Start of Records supplied

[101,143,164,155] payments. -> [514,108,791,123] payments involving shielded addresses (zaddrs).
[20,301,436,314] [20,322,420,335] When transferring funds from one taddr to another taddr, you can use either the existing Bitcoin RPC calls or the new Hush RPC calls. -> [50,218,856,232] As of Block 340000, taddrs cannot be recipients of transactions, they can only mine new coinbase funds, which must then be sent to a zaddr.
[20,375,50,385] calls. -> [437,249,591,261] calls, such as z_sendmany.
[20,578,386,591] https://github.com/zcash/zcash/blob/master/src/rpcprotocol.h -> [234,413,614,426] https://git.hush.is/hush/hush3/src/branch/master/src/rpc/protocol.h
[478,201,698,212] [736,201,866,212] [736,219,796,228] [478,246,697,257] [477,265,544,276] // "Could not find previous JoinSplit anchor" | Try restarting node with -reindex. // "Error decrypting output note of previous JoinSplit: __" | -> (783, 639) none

End of Records supplied
Start of Records supplied

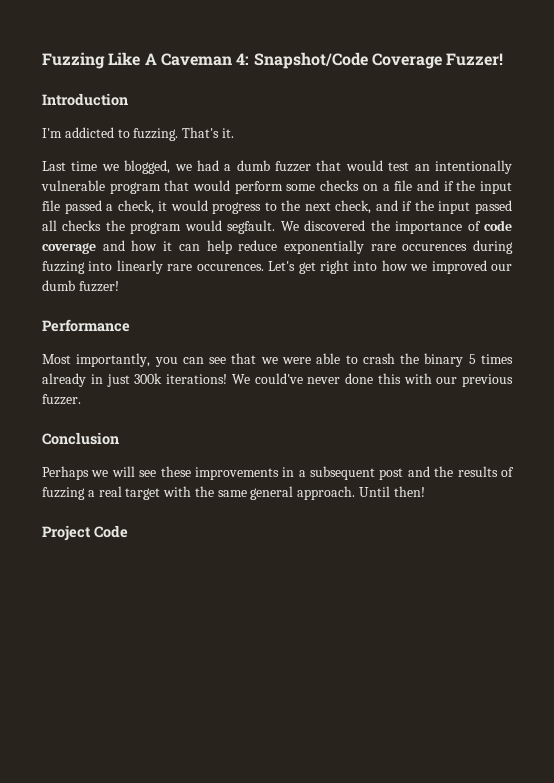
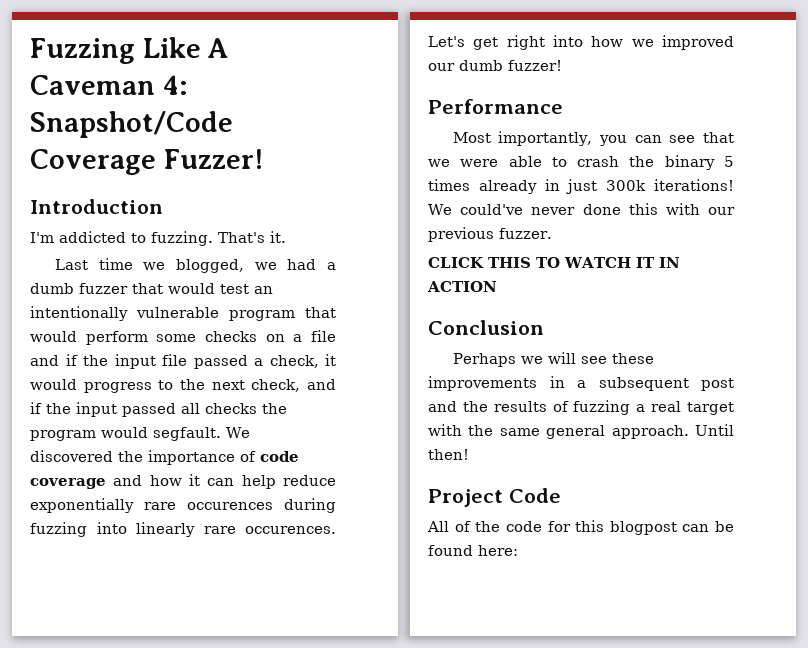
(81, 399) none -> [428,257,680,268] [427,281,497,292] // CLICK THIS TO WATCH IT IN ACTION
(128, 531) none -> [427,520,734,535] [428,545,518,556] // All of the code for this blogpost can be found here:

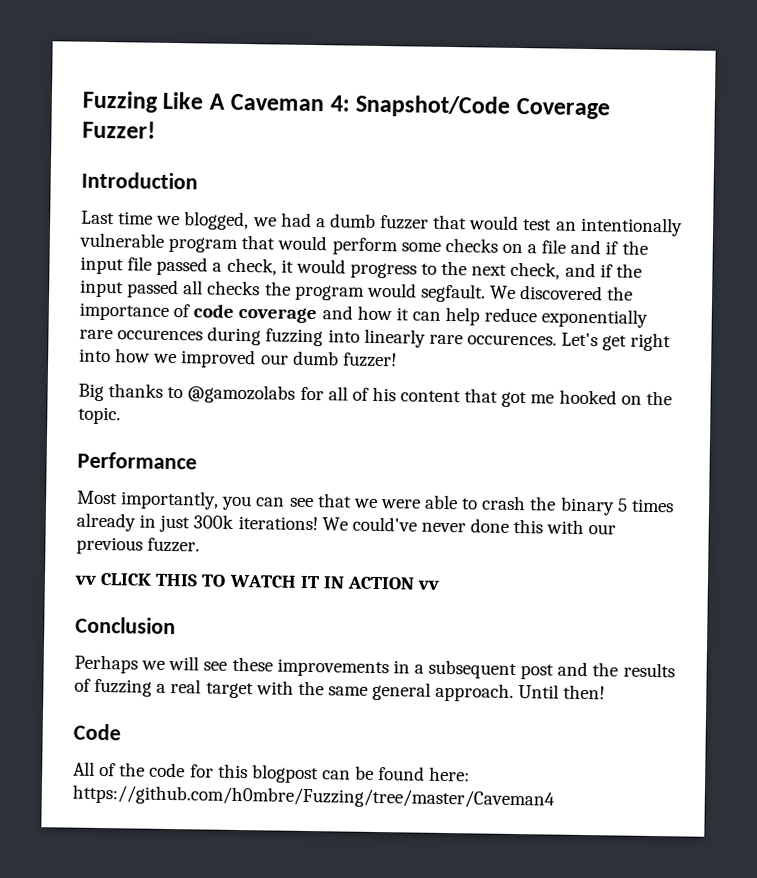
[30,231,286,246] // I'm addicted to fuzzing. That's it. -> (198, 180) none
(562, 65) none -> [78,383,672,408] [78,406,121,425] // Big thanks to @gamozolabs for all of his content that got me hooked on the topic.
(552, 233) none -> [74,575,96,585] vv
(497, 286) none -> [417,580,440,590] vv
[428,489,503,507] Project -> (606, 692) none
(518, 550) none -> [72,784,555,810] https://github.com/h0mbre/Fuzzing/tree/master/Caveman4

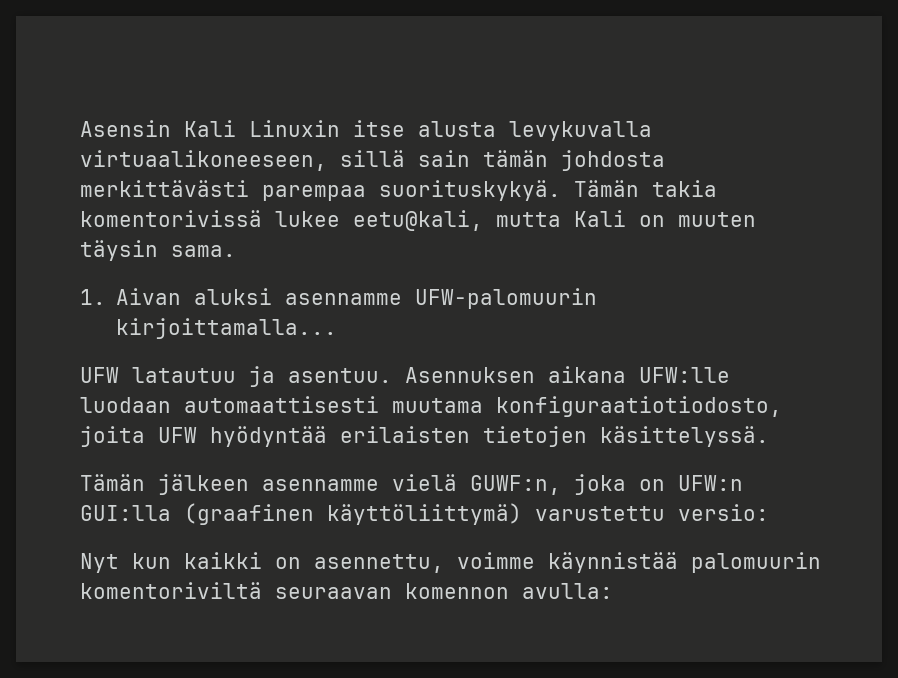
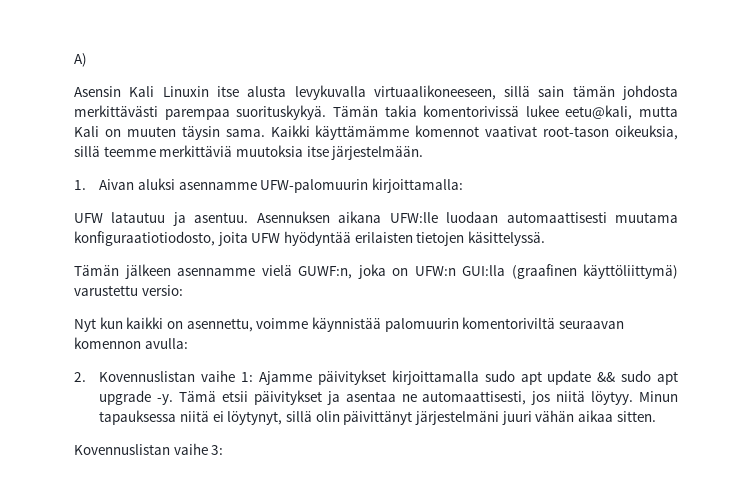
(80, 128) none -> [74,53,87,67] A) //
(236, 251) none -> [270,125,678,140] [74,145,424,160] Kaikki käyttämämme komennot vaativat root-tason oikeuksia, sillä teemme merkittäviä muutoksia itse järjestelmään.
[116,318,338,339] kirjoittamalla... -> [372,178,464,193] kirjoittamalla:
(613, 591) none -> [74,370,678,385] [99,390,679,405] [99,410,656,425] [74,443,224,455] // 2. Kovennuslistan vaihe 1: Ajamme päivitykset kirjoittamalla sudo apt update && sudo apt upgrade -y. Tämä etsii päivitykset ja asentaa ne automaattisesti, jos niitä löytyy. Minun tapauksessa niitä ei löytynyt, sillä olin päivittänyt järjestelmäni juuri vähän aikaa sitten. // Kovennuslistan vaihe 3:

End of Records supplied
Start of Records supplied

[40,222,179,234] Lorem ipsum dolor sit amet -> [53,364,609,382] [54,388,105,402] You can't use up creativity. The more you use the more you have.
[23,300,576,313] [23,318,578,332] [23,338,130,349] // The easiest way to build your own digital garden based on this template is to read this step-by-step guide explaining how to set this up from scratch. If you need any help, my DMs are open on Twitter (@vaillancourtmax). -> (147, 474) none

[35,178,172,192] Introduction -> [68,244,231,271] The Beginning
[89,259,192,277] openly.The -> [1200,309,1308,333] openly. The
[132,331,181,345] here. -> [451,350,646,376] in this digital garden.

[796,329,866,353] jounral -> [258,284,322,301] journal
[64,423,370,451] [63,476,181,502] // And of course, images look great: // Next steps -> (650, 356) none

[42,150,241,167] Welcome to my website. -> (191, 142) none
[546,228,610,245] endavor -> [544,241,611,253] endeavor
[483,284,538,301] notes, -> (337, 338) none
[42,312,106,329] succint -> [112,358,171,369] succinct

End of Records supplied

*Try it*
Both end lines included, restate word for word the lines above from the line with "[132,331,181,345] here. ->" to the line with "[42,150,241,167] Welcome to", and nothing else.

*Solution to this task*
[132,331,181,345] here. -> [451,350,646,376] in this digital garden.

[796,329,866,353] jounral -> [258,284,322,301] journal
[64,423,370,451] [63,476,181,502] // And of course, images look great: // Next steps -> (650, 356) none

[42,150,241,167] Welcome to my website. -> (191, 142) none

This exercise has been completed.